» PROBLEM STATEMENT: Could you output every record below exactly, leaving out the pictures?

(RECORDS TO USE begins)

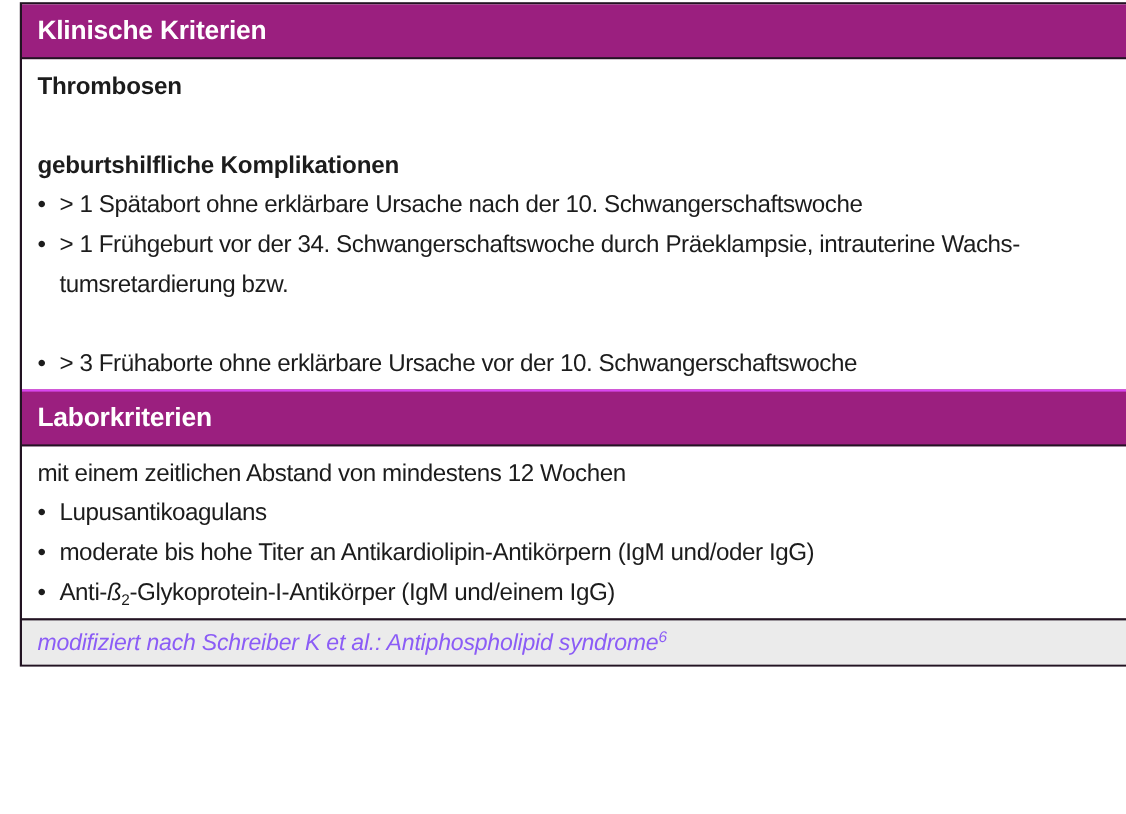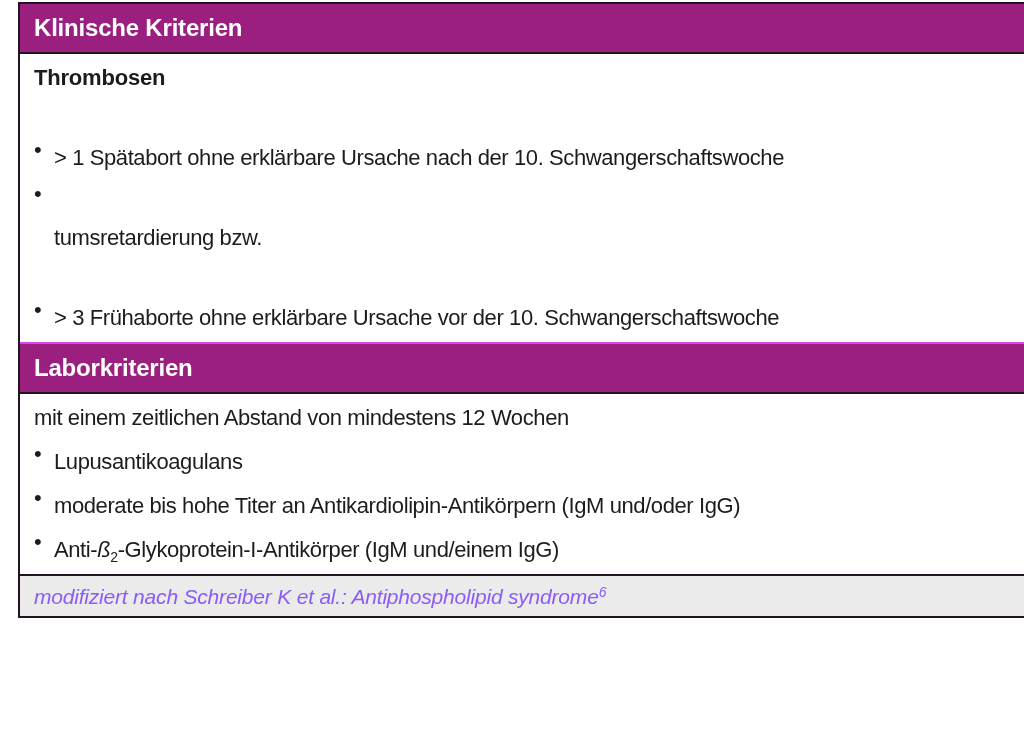--- a/index.html
+++ b/index.html
@@ -58,6 +58,7 @@
     <div class="line heading-strong">Thrombosen</div>
     <div class="blank-line"></div>
 
+    <div class="line heading-medium">geburtshilfliche Komplikationen</div>
 
     <div class="bullet-row">
       <span class="bullet-dot">•</span>

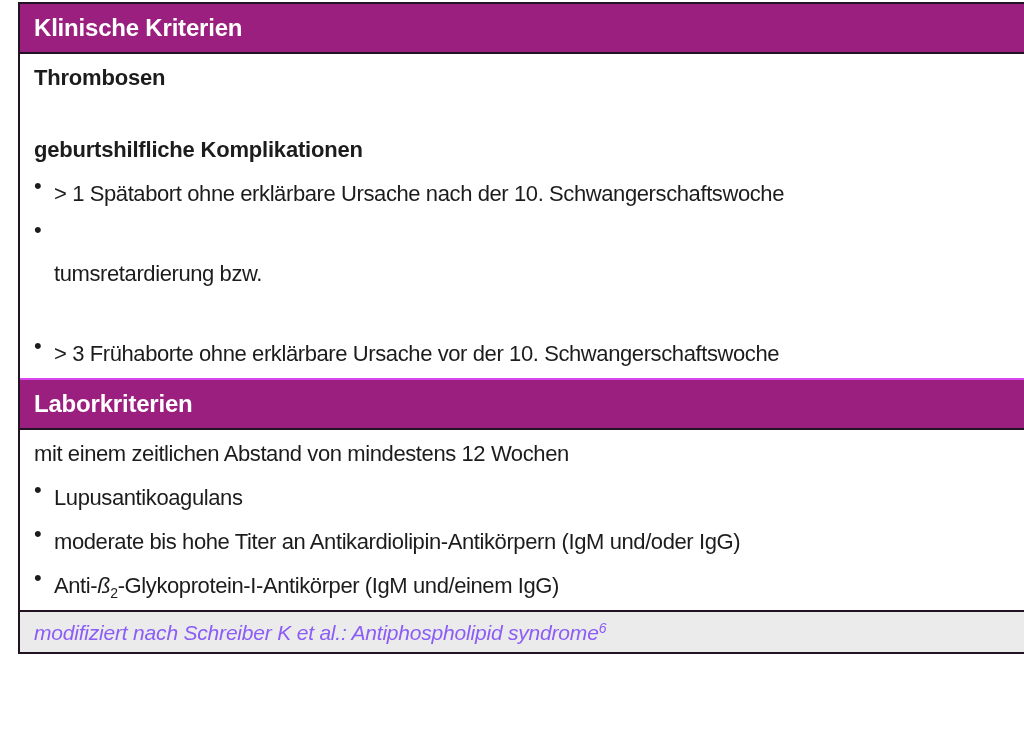--- a/index.html
+++ b/index.html
@@ -34,7 +34,7 @@
     flex:0 0 20px;text-align:left;font-size:22px;line-height:36px;
     color:#1c1c1c;
   }
-  .bullet-text{flex:1;margin-top:8px;}
+  .bullet-text{flex:1;}
   sub.iso{font-size:14px;vertical-align:-5px;line-height:0;}
   .beta-it{font-style:italic;}
   .footer-bar{

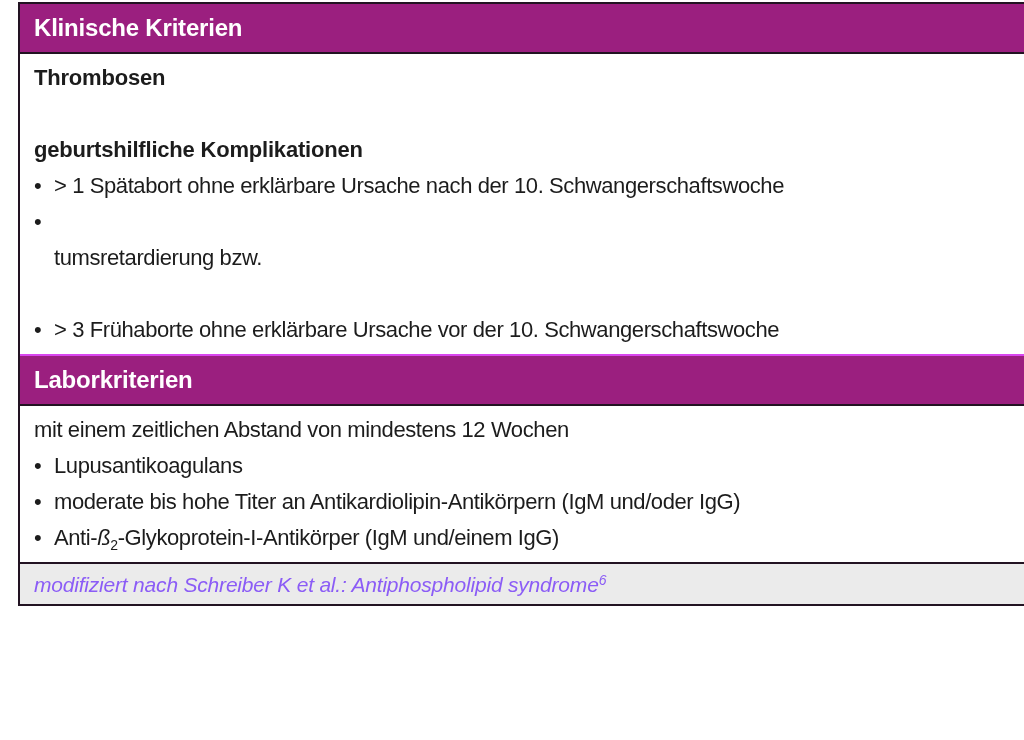--- a/index.html
+++ b/index.html
@@ -67,7 +67,7 @@
 
     <div class="bullet-row">
       <span class="bullet-dot">•</span>
-      <span class="bullet-text"><br><span>tumsretardierung bzw.</span></span>
+      <span class="bullet-text"><span>&gt; 1 Frühgeburt vor der 34. Schwangerschaftswoche durch Präeklampsie, intrauterine Wachs-</span><br><span>tumsretardierung bzw.</span></span>
     </div>
 
     <div class="blank-line"></div>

(RECORDS TO USE ends)

» TASK RESPONSE:
--- a/index.html
+++ b/index.html
@@ -58,6 +58,7 @@
     <div class="line heading-strong">Thrombosen</div>
     <div class="blank-line"></div>
 
+    <div class="line heading-medium">geburtshilfliche Komplikationen</div>
 
     <div class="bullet-row">
       <span class="bullet-dot">•</span>

--- a/index.html
+++ b/index.html
@@ -34,7 +34,7 @@
     flex:0 0 20px;text-align:left;font-size:22px;line-height:36px;
     color:#1c1c1c;
   }
-  .bullet-text{flex:1;margin-top:8px;}
+  .bullet-text{flex:1;}
   sub.iso{font-size:14px;vertical-align:-5px;line-height:0;}
   .beta-it{font-style:italic;}
   .footer-bar{

--- a/index.html
+++ b/index.html
@@ -67,7 +67,7 @@
 
     <div class="bullet-row">
       <span class="bullet-dot">•</span>
-      <span class="bullet-text"><br><span>tumsretardierung bzw.</span></span>
+      <span class="bullet-text"><span>&gt; 1 Frühgeburt vor der 34. Schwangerschaftswoche durch Präeklampsie, intrauterine Wachs-</span><br><span>tumsretardierung bzw.</span></span>
     </div>
 
     <div class="blank-line"></div>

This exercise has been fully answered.